- **YOUR ASSIGNMENT**:
The string "integer" may appear in lines of the listing. Report each line where it does.

- **MATERIAL PROVIDED**:
* * * * * * *
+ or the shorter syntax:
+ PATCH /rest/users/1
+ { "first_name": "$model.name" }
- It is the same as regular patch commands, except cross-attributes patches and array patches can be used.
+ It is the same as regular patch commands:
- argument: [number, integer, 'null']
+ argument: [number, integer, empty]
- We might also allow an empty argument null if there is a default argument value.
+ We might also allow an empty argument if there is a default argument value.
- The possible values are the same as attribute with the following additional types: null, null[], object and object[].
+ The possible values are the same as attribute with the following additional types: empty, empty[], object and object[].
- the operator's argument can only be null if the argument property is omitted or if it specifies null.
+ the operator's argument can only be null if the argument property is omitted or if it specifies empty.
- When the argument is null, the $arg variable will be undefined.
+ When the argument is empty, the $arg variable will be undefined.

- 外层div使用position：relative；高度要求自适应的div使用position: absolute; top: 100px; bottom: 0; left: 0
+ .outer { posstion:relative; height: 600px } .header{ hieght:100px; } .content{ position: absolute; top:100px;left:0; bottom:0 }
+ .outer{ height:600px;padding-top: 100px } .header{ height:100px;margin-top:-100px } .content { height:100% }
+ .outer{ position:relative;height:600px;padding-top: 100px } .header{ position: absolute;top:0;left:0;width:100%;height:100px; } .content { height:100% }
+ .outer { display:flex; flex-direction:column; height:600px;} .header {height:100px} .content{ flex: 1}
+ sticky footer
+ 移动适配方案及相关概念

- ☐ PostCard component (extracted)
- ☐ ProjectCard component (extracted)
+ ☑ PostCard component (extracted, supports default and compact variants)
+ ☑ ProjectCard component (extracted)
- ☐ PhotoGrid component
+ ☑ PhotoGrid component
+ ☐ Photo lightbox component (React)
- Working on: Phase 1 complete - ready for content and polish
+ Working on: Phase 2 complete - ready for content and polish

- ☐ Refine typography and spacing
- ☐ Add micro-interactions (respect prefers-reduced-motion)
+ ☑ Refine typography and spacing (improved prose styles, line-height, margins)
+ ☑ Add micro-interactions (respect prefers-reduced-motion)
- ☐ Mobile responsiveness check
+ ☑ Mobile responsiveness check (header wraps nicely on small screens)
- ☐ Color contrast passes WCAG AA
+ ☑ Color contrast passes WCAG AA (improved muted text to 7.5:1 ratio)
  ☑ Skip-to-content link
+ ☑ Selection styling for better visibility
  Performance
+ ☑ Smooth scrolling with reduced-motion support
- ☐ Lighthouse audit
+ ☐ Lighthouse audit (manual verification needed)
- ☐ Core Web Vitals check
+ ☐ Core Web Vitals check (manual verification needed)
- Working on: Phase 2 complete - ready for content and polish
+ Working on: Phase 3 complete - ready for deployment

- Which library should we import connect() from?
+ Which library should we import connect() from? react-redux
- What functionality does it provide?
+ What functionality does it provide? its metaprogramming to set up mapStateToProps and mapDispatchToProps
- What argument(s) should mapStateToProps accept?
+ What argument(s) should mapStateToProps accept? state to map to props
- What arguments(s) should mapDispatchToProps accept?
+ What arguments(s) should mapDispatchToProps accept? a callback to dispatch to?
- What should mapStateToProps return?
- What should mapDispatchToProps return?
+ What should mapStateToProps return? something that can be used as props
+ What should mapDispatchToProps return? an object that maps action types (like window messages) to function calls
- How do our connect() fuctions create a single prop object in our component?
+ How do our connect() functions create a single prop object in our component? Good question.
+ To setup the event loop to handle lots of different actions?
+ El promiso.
* * * * * * *
- **SOLUTION TO THIS TASK**:
- argument: [number, integer, 'null']
+ argument: [number, integer, empty]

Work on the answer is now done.